Socioeconomics seem to be a driving factor. The top-ranked healthy counties are also among the most affluent, with Marin ranking No.1 and Santa Clara, in the heart of the Silicon Valley, ranking No.2. (Colusa is an anomaly, with a high unemployment rate—20.4 percent—but also a large number of affluent farmers, Fine pointed out.)

Butte County has an unemployment rate of 13.9 percent—a full point and a half higher than the state average—and 25 percent of its children living in poverty. Perhaps reflecting this demographic, 55 percent of the county’s restaurants are fast-food establishments, 6 percent more than the state average and nearly double the national average.

Phyllis Murdock, Butte County’s director of public health, finds a strong correlation between poverty and poor health.

“Anytime you have fewer people working, where they may have less insurance than they had when they were working, their ability to access medical care before things become urgent is impacted,” she told Action News. “You might not necessarily have such an easy time finding employment in a more rural county. That means there’s less disposable income and sometimes you buy foods that are less expensive rather than foods that are maybe slightly more expensive but are healthier and better for you.”
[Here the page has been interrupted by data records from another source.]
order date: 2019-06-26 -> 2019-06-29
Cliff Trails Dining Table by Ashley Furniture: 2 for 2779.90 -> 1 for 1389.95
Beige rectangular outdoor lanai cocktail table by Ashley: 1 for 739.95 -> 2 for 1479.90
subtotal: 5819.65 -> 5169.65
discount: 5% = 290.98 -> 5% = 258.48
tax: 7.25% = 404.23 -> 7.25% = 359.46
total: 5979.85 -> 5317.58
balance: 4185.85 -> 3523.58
That may be why, despite the plethora of local farms, Butte County comes up short in the study’s “limited access to healthy foods” category at nearly triple the state average.
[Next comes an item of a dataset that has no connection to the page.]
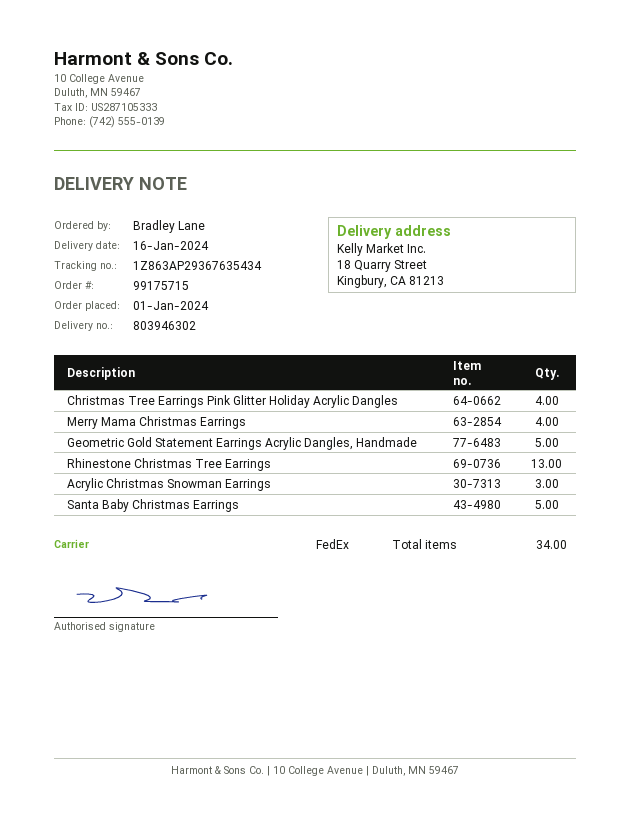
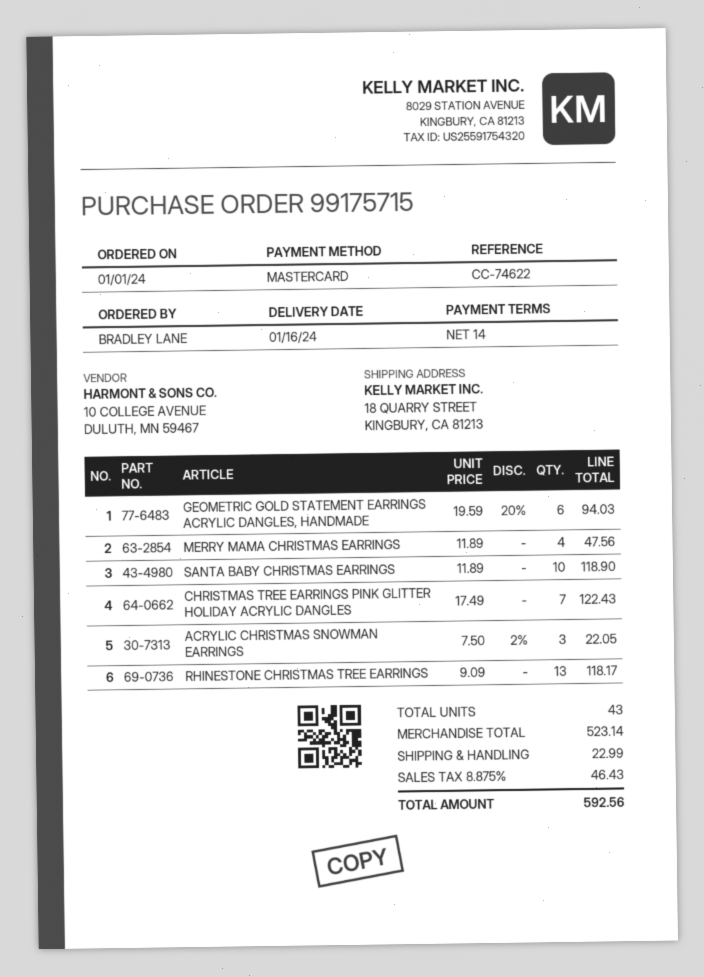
Christmas Tree Earrings Pink Glitter Holiday Acrylic Dangles: 4 -> 7
Geometric Gold Statement Earrings Acrylic Dangles, Handmade: 5 -> 6
Santa Baby Christmas Earrings: 5 -> 10
total quantity: 34 -> 43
Fine also zeroed in on the smoking rates. (That’s understandable for an internal-medicine doctor who specializes in pulmonology—conditions of the respiratory system.) He has seen progress through smoking-cessation programs but says getting people to quit nowadays is “harder, because the low-hanging fruit has been plucked.” Indoor smoking bans have helped, but he worries about measures that would add onto current cigarette taxes, for fear of adverse consequences such as smuggling.

Still, action needs to be taken. Fine stresses the importance of education, particularly for stroke and heart patients. He also has a novel suggestion: “Stores that sell cigarettes shouldn’t be able to sell prescription drugs. That would raise cries from storeowners, but it would be more successful than taxes. It would make [tobacco] less accessible.”
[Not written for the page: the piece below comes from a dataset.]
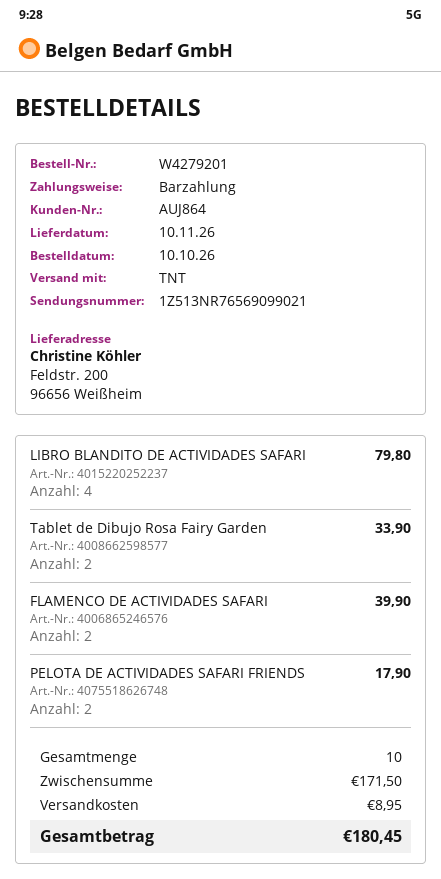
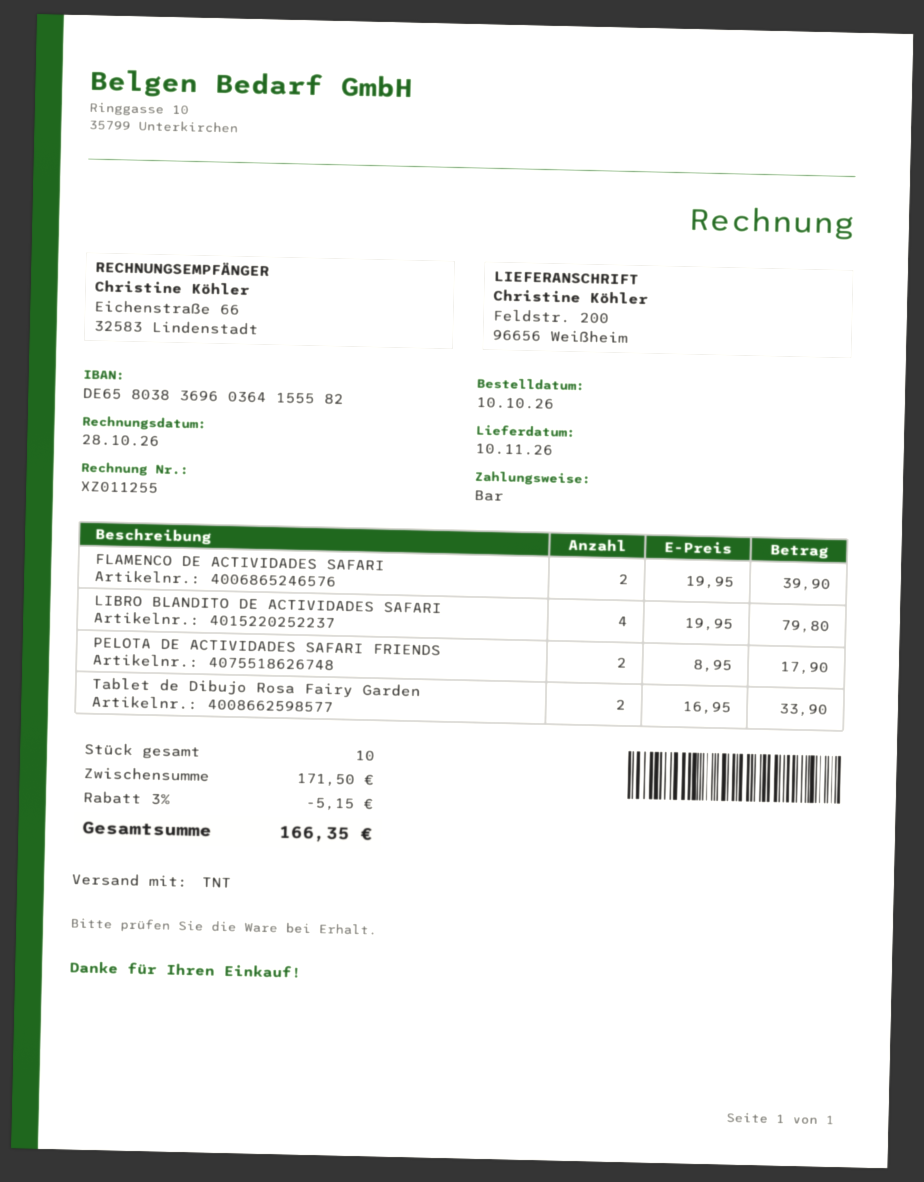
discount: none -> 3% = 5.15
shipping: 8.95 -> none
total: 180.45 -> 166.35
In other words, a pharmacy selling medicines to help cure people’s ailment shouldn’t also profit from such a deadly product as cigarettes. Likewise, more graphic warnings on tobacco packaging would make an impact, he said—“anything that makes you think twice is good.”

Air quality is another drawback in Butte County, as in much of the Northern Sacramento Valley. Recently, the American Lung Association gave Butte County an F on its State of the Air Report Card, based upon California Air Resources Board monitoring stations in Chico, Gridley and Paradise.

Fine suggested programs aimed at wood-fire burning would help with wintertime exposure to large particulates in smoke. “That we have control over,” he said. “It’s an issue we could address.”

Meanwhile, emphasizing exercise would also go a long way toward improving the county’s health grade.

“Our education system has failed physical education; we have cutbacks and we cut physical education,” Fine said. “I think that’s nuts!

“As a society, there’s a lot we can do. We’re still in a system where health care is not health maintenance and living a healthy life—it’s separate. … [As health-care providers] we’ve addressed these things within our ability, but as a society, we haven’t done so much.”